Saturday, October 30, 2010

New YA imprint, upcoming releases and other news from NSP Books

E-Volve Books for Young Adults

Naked Snake Press would like to announce the addition of the imprint called E-Volve Books. We will be considering speculative and fantastic fiction specifically for young adults. And we are extremely pleased to say that Derek Clendening's The Vampire Way will be the first release from the E-Volve Books line, schedule for April 2011.

The website will be going live in a couple of weeks so check here or the main NSP Books website for updates.

Authors of YA fiction, get those manuscripts ready. E-Volve Books will open to submissions on January 1, 2011. Detailed guidelines will be posted here in the coming days.

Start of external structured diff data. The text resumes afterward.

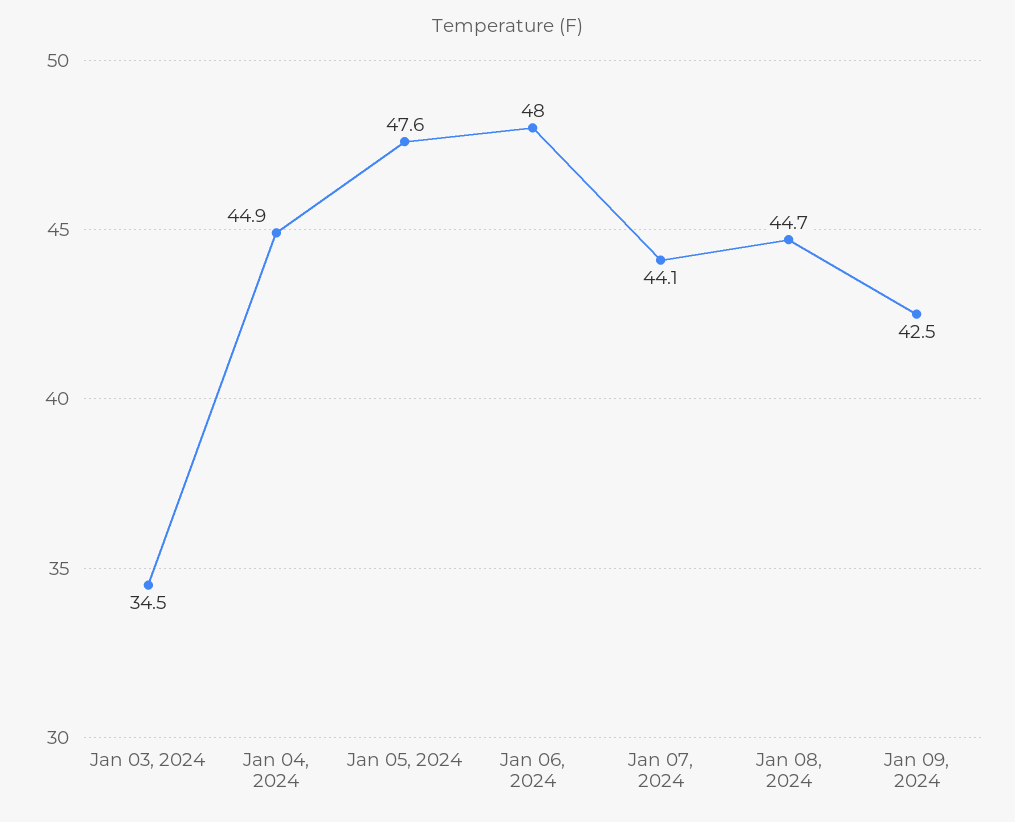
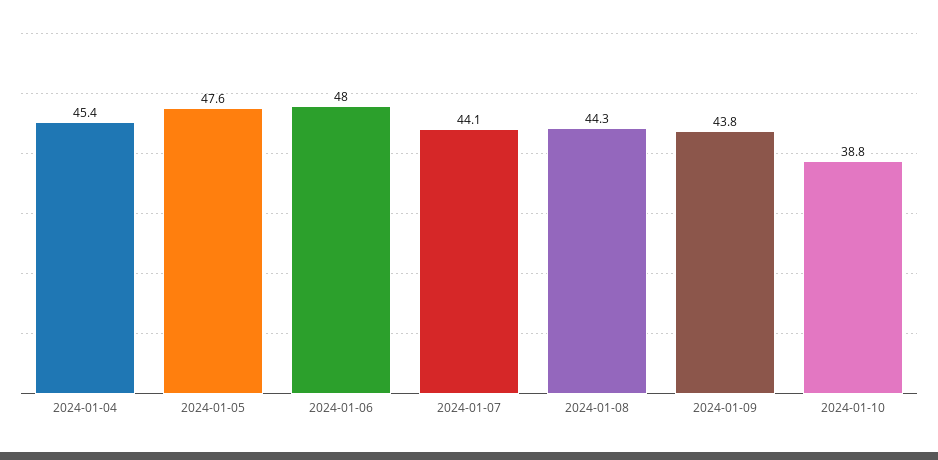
Jan 03, 2024: 34.5 -> none
Jan 04, 2024: 44.9 -> 45.4
Jan 08, 2024: 44.7 -> 44.3
Jan 09, 2024: 42.5 -> 43.8
2024-01-10: none -> 38.8

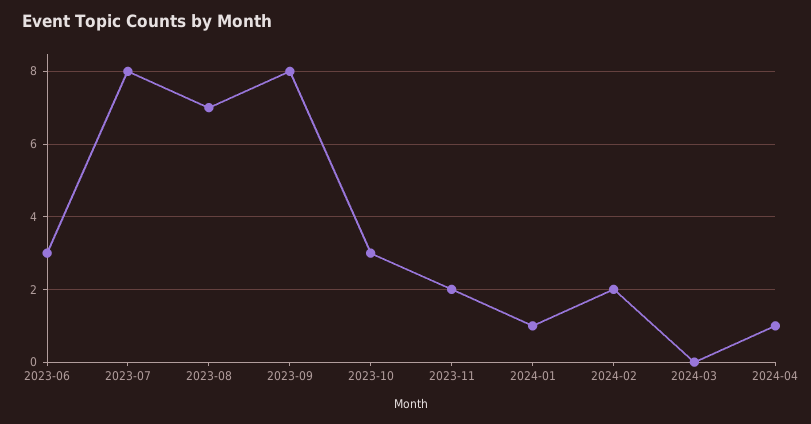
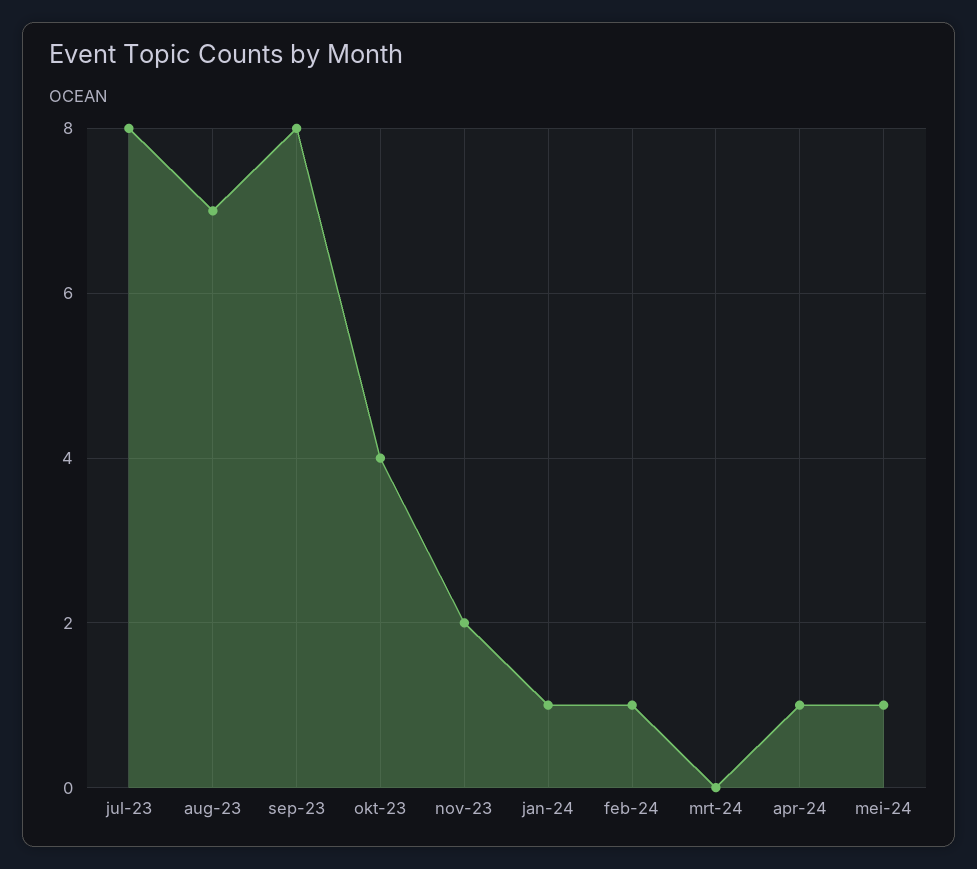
2023-06: 3 -> none
2023-10: 3 -> 4
2024-02: 2 -> 1
mei-24: none -> 1

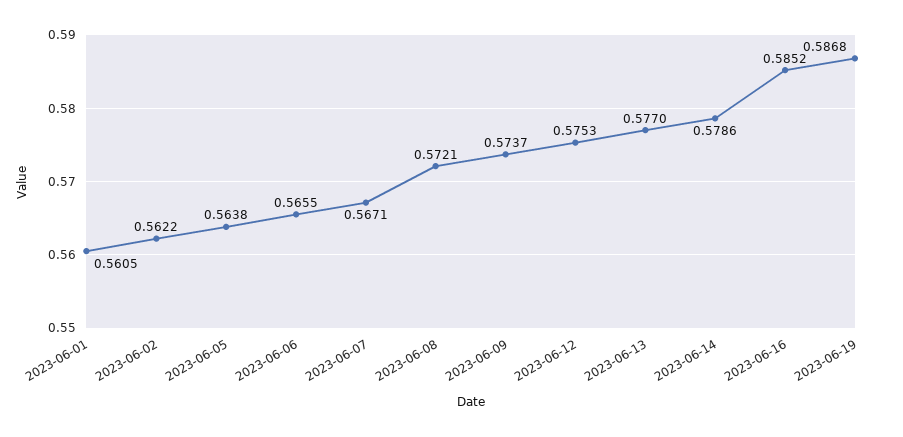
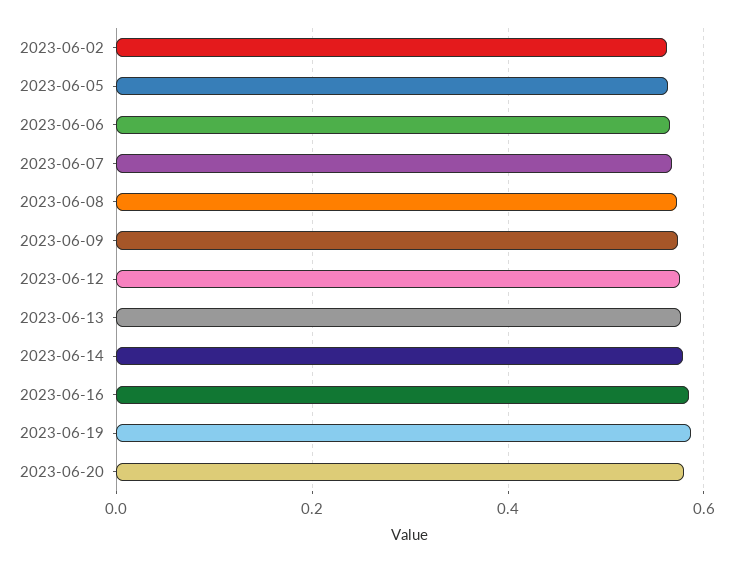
2023-06-01: 0.5605 -> none
2023-06-20: none -> 0.58

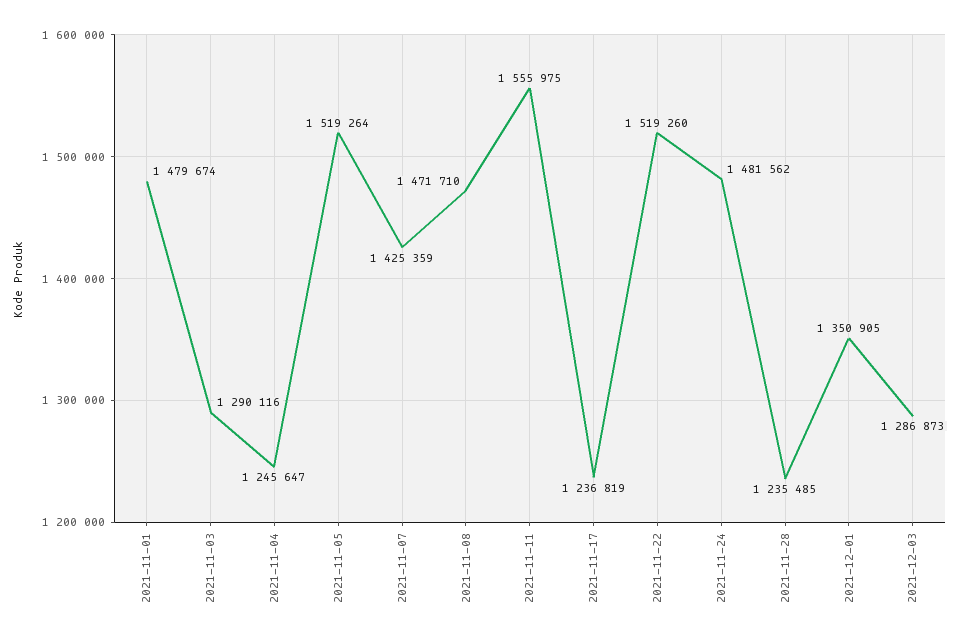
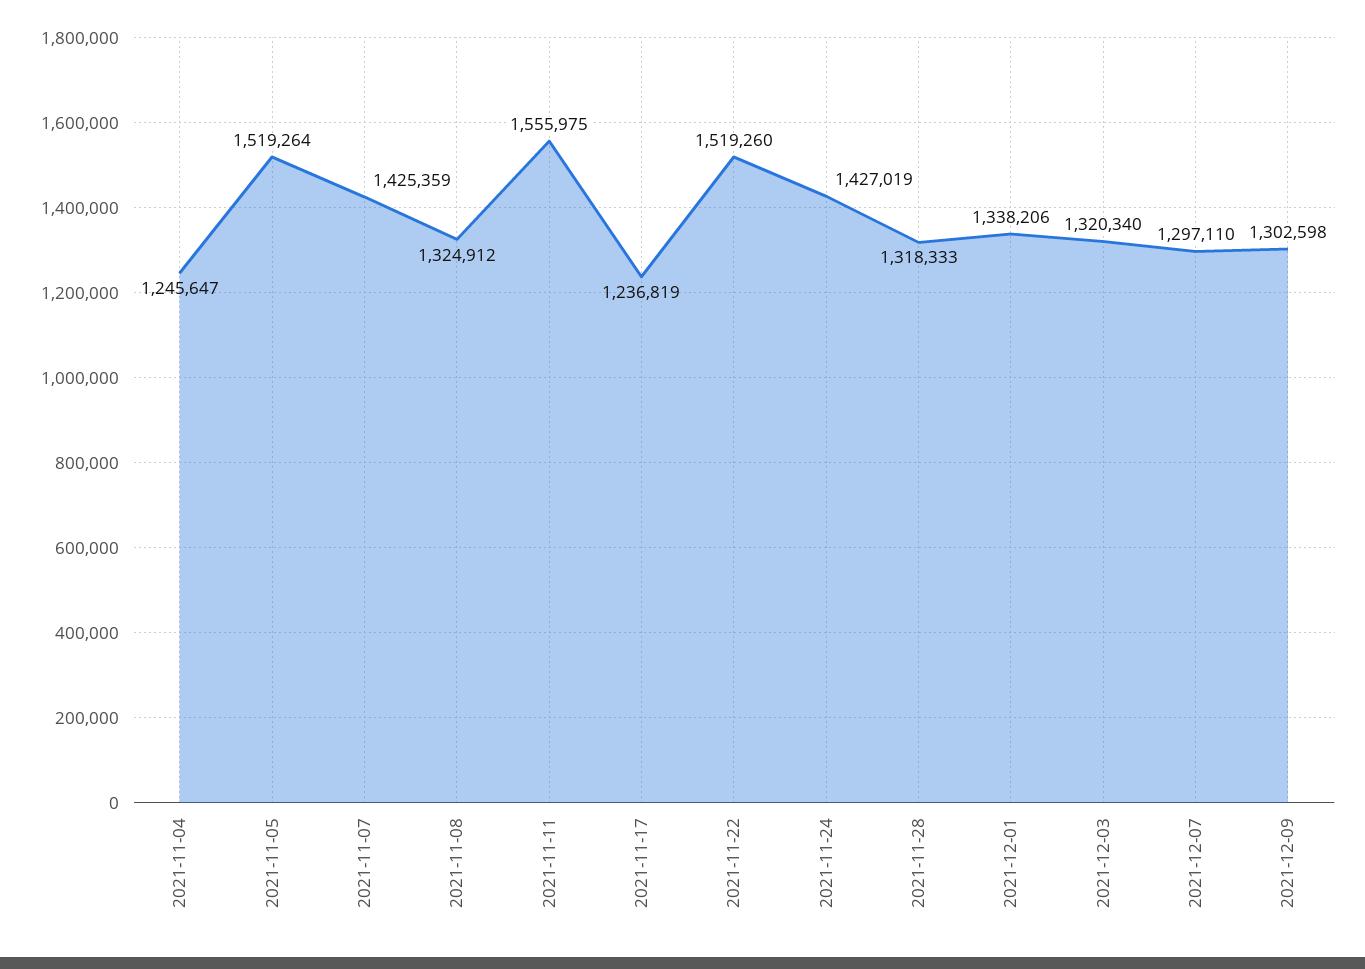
2021-11-01: 1479674 -> none
2021-11-03: 1290116 -> none
2021-11-08: 1471710 -> 1324912
2021-11-24: 1481562 -> 1427019
2021-11-28: 1235485 -> 1318333
2021-12-01: 1350905 -> 1338206
2021-12-03: 1286873 -> 1320340
2021-12-07: none -> 1297110
2021-12-09: none -> 1302598

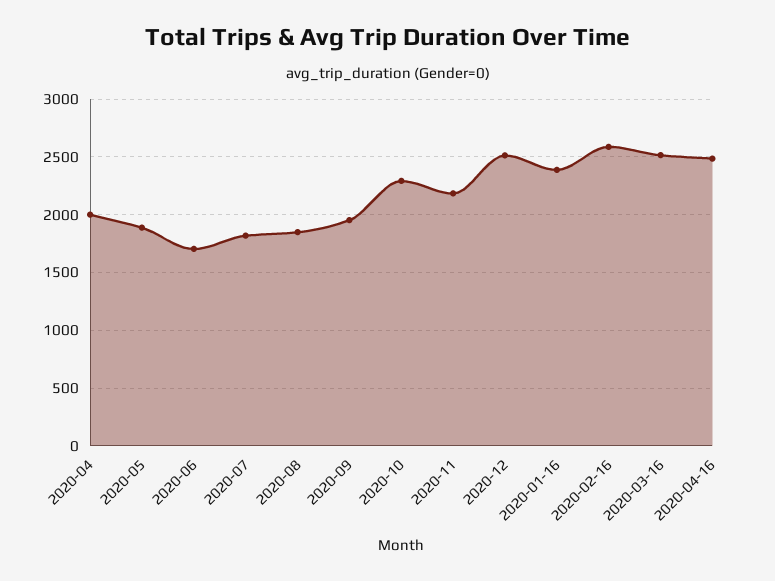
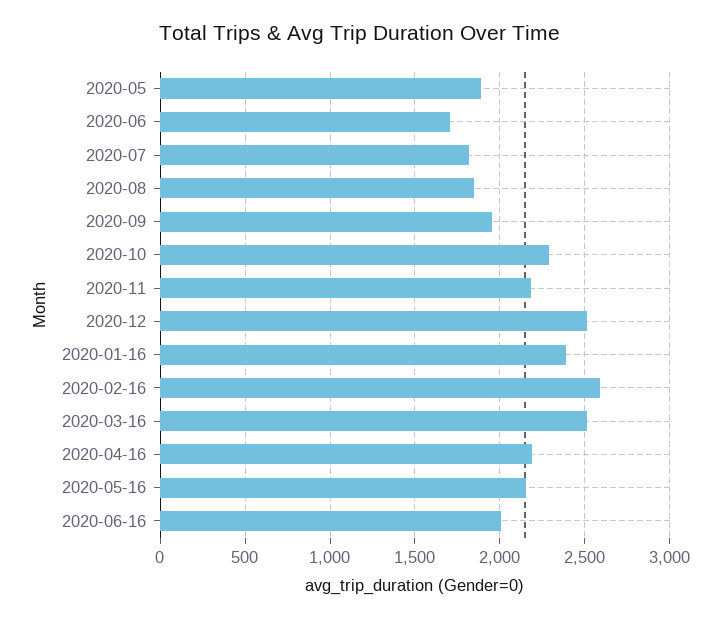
2020-04: 2000 -> none
2020-04-16: 2500 -> 2200
2020-05-16: none -> 2150
2020-06-16: none -> 2000

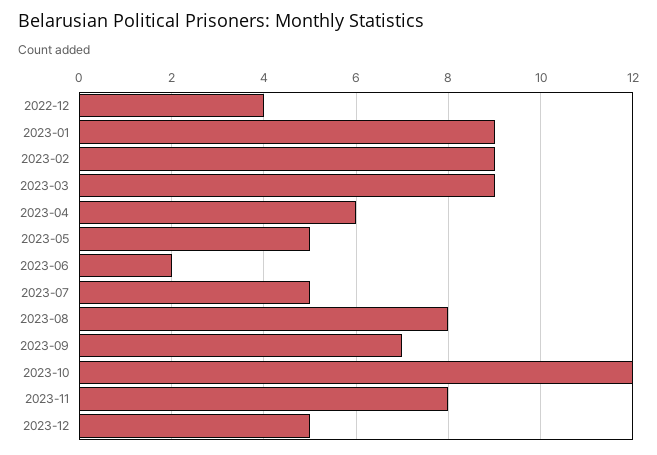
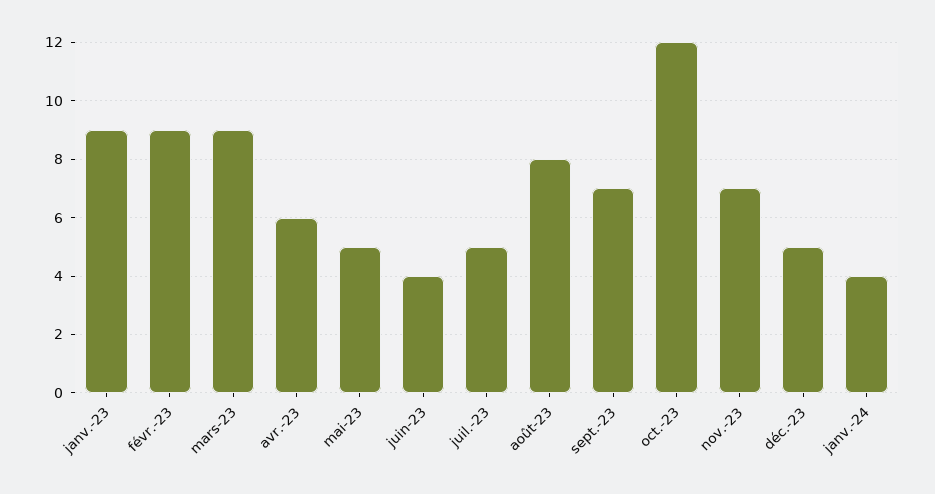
2022-12: 4 -> none
2023-06: 2 -> 4
2023-11: 8 -> 7
janv.-24: none -> 4

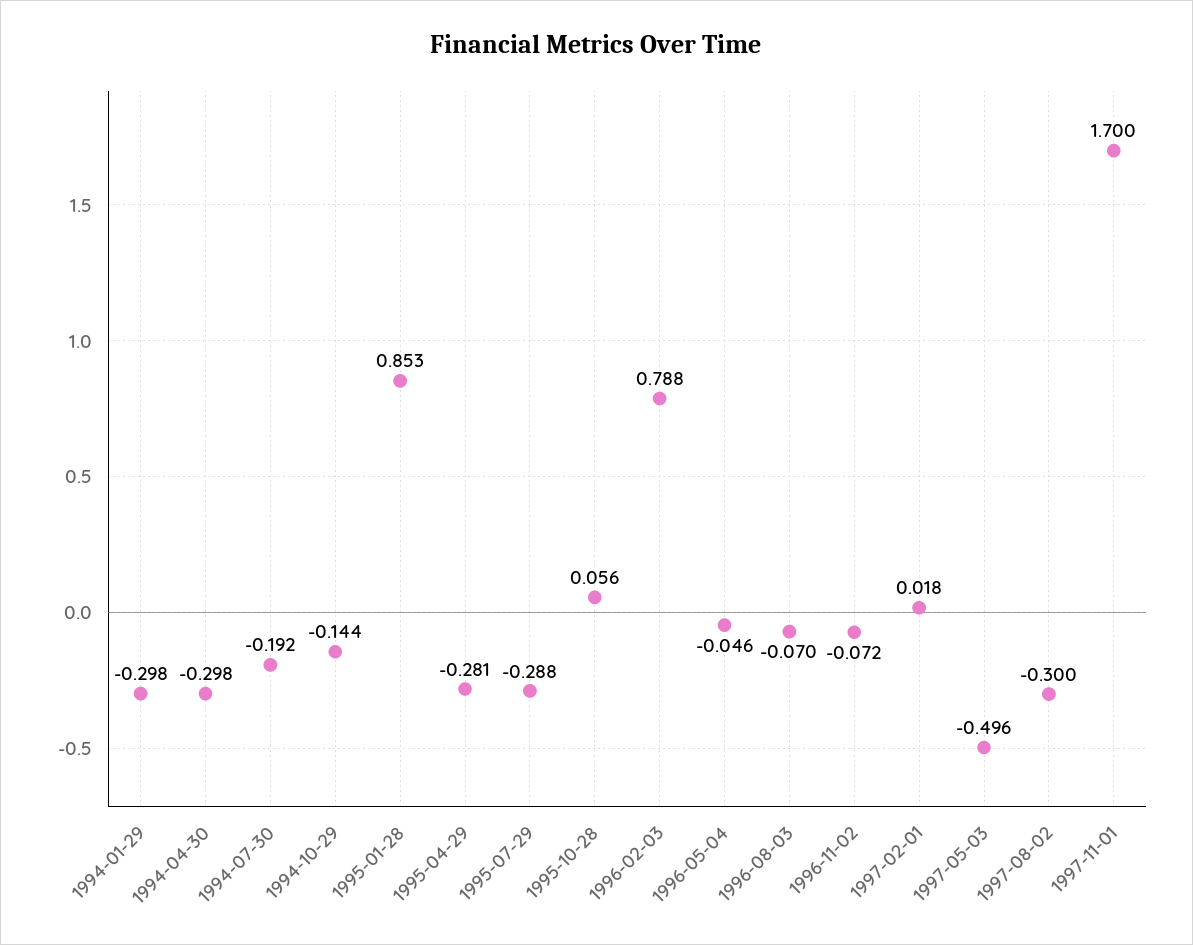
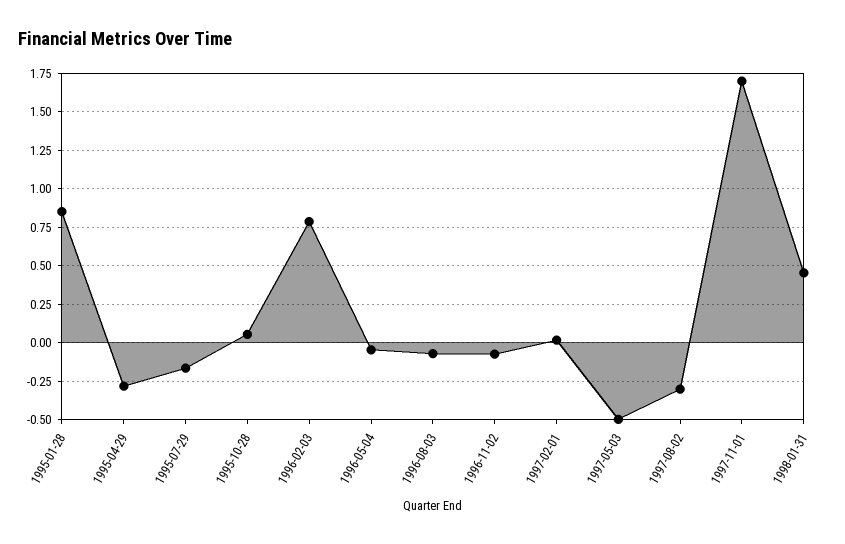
1994-01-29: -0.298 -> none
1994-04-30: -0.298 -> none
1994-07-30: -0.192 -> none
1994-10-29: -0.144 -> none
1995-07-29: -0.288 -> -0.15
1998-01-31: none -> 0.45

Upcoming releases from NSP Books


The "re-birth" of Naked Snake Press is really coming together! In addition to Derek Clendening's The Vampire Way in spring 2011, his novel The Between Years will be hitting the shelves in December 2010. Stay tuned for more information as the release date draws nearer.

Coming in November, we have two poetry releases. First is The Ultimate perVERSEities from Kurt Newton, followed by ChemICKal Reactions from Karen Newman.

Late November/early December brings us Martin Kier and the Dead from everyone's favorite "zombie guy" Eric S. Brown. NSP Books is very excited to have Eric on board once again.

December also brings us Poe Little Thing: In Space No One Can Hear You Scream, an anthology of horror/sci-fi flash and poetry. Everyone awaiting a response on their submission to POE should hear something by the end of next week. Apologies for the long response times--we never anticipated such a flood of terrific submissions.

Finally, the NSP Books blog is still open to anyone who would like to guest. Just send along your writing or horror-related article, promo, interview, review, etc. If you are an author or artist who would like to request an interview, email us and we will get some questions to you.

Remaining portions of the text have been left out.